Directors of Machine Learning have a unique seat at the AI table spanning the perspective of various roles and responsibilities. Their rich knowledge of ML frameworks, engineering, architecture, real-world applications and problem-solving provides deep insights into the current state of ML. For example, one director will note how using new transformers speech technology decreased their team’s error rate by 30% and how simple thinking can help save a lot of computational power.

Ever wonder what directors at Salesforce or ZoomInfo currently think about the state of Machine Learning? What their biggest challenges are? And what they're most excited about?

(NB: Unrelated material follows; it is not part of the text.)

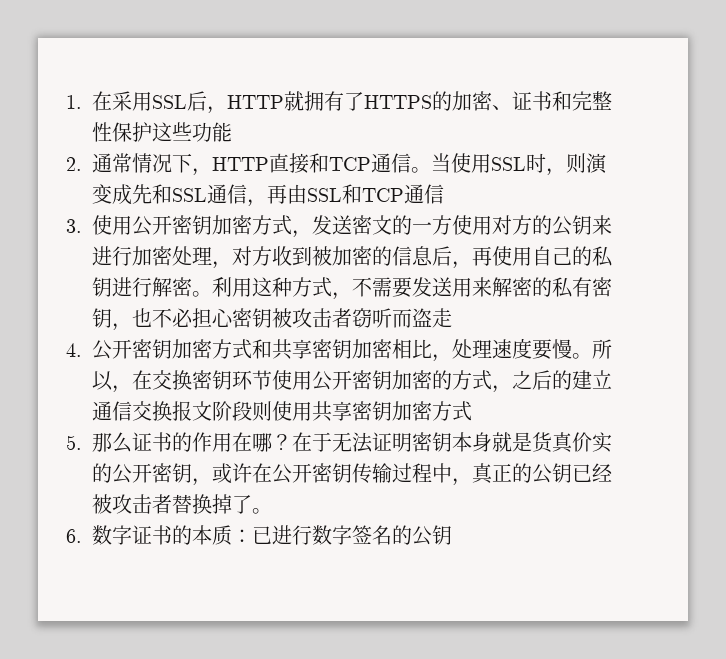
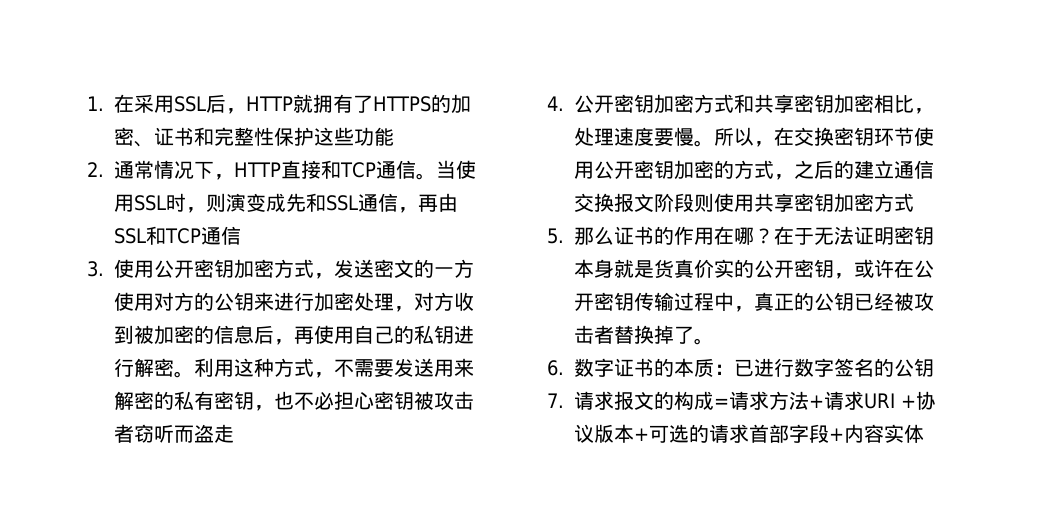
(452, 535) none -> [547,391,936,410] [574,424,924,443] // 7.请求报文的构成=请求方法+请求URI +协议版本+可选的请求首部字段+内容实体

Well, you're about to find out!

In this second SaaS focused installment, you’ll hear from a deep learning for healthcare textbook author who also founded a non-profit for mentoring ML talent, a chess fanatic cybersecurity expert, an entrepreneur whose business was inspired by Barbie’s need to monitor brand reputation after a lead recall, and a seasoned patent and academic paper author who enjoys watching his 4 kids make the same mistakes as his ML models.

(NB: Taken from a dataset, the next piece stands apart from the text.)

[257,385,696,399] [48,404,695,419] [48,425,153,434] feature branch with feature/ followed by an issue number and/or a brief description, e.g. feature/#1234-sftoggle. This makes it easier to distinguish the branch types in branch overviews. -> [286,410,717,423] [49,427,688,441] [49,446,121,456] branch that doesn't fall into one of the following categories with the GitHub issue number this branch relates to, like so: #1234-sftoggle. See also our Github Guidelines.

🚀 Let’s meet some top Machine Learning Directors in SaaS and hear what they have to say about Machine Learning:

Omar Rahman - Director of Machine Learning at Salesforce

Background: Omar leads a team of Machine Learning and Data Engineers in leveraging ML for defensive security purposes as part of the Cybersecurity team. Previously, Omar has led data science and machine learning engineering teams at Adobe and SAP focusing on bringing intelligent capabilities to marketing cloud and procurement applications. Omar holds a Master’s degree in Electrical Engineering from Arizona State University.

Fun Fact: Omar loves to play chess and volunteers his free time to guide and mentor graduate students in AI.

Salesforce: World's #1 customer relationship management software.

1. How has ML made a positive impact on SaaS?

ML has benefited SaaS offerings in many ways.

a. Improving automation within applications: For example, a service ticket router using NLP (Natural Language Processing) to understand the context of the service request and routing it to the appropriate team within the organization.

b. Reduction in code complexity: Rules-based systems tend to get unwieldy as new rules are added, thereby increasing maintenance costs. For example, An ML-based language translation system is more accurate and robust with much fewer lines of code as compared to previous rules-based systems.

c. Better forecasting results in cost savings. Being able to forecast more accurately helps in reducing backorders in the supply chain as well as cost savings due to a reduction in storage costs.

2. What are the biggest ML challenges within SaaS?

a. Productizing ML applications require a lot more than having a model. Being able to leverage the model for serving results, detecting and adapting to changes in statistics of data, etc. creates significant overhead in deploying and maintaining ML systems.

b. In most large organizations, data is often siloed and not well maintained resulting in significant time spent in consolidating data, pre-processing, data cleaning activities, etc., thereby resulting in a significant amount of time and effort needed to create ML-based applications.

3. What’s a common mistake you see people make trying to integrate ML into SaaS?

Not focussing enough on the business context and the problem being solved, rather trying to use the latest and greatest algorithms and newly open-sourced libraries. A lot can be achieved by simple traditional ML techniques.

4. What excites you most about the future of ML?

Generalized artificial intelligence capabilities, if built and managed well, have the capability to transform humanity in more ways than one can imagine. My hope is that we will see great progress in the areas of healthcare and transportation. We already see the benefits of AI in radiology resulting in significant savings in manpower thereby enabling humans to focus on more complex tasks. Self-driving cars and trucks are already transforming the transportation sector.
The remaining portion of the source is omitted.